Un nouvel exercice de style assez brillant, cette fois dans un récit d’arnaque intelligent et drôle, qui se double d’une réflexion touchante sur la création artistique.
(critique complète ci-dessous ou ici)
Julian Sklar est un peintre renommé, aujourd’hui très âgé, mais qui n’a plus rien peint depuis des décennies. Ses enfants engagent alors Lori, une restauratrice d’art, pour se faire passer pour son assistance et finir en secret une série de toiles inachevées, les “Christophers”. Ils comptent bien en tirer une fortune après la mort de leur père…

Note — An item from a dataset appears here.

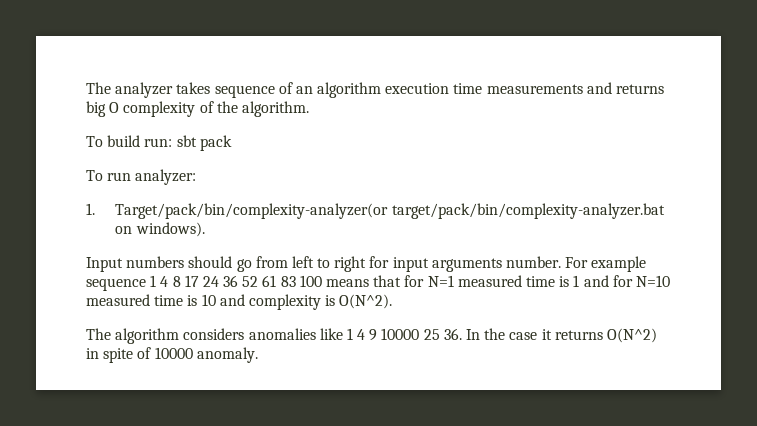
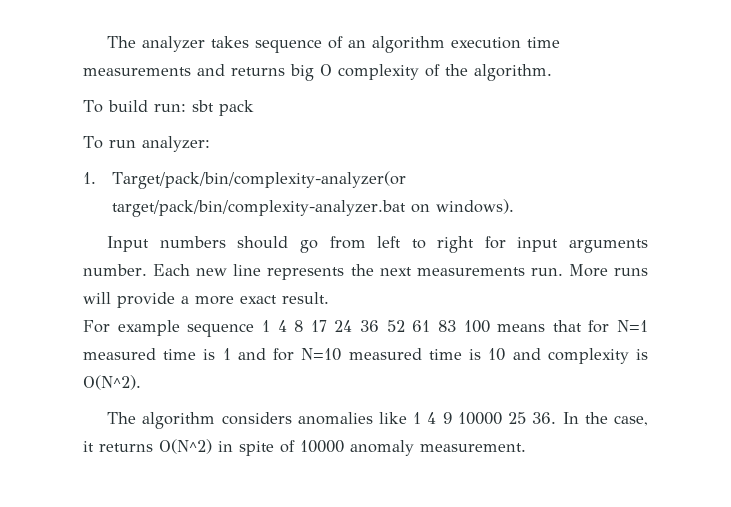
(562, 262) none -> [153,264,648,280] [83,292,329,308] Each new line represents the next measurements run. More runs will provide a more exact result. //
[509,332,538,340] case -> [613,415,648,426] case,
[196,347,258,363] anomaly. -> [350,440,526,456] anomaly measurement.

Steven Soderbergh est décidément très productif ces derniers temps. Après Presence (film de fantôme) et The Insider (film d’espionnage), tous deux sortis en 2025 (et très réussis), il propose avec The Christophers un nouvel exercice de style assez brillant, cette fois dans un récit d’arnaque intelligent et drôle, qui se double d’une réflexion touchante sur la création artistique.
The Christophers est un film à la fois malicieux et mélancolique. Malicieux dans le face-à-face haut en couleurs au cœur du film, entre un vieux peintre misanthrope (irrésistible Ian McKellen) et une jeune artiste maligne (excellente Michaela Coel). Malicieux aussi par son histoire d’arnaque à tiroirs, où les arnaqueurs ne sont pas à l’abri d’être arnaqués…
Le film est aussi touchant par l’évocation de la relation de complicité qui se construit entre les deux personnages principaux, teinté de mélancolie pour un artiste à la fin de sa vie, qui découvrira un désir de transmettre. A cet égard, le film se termine d’une très jolie façon.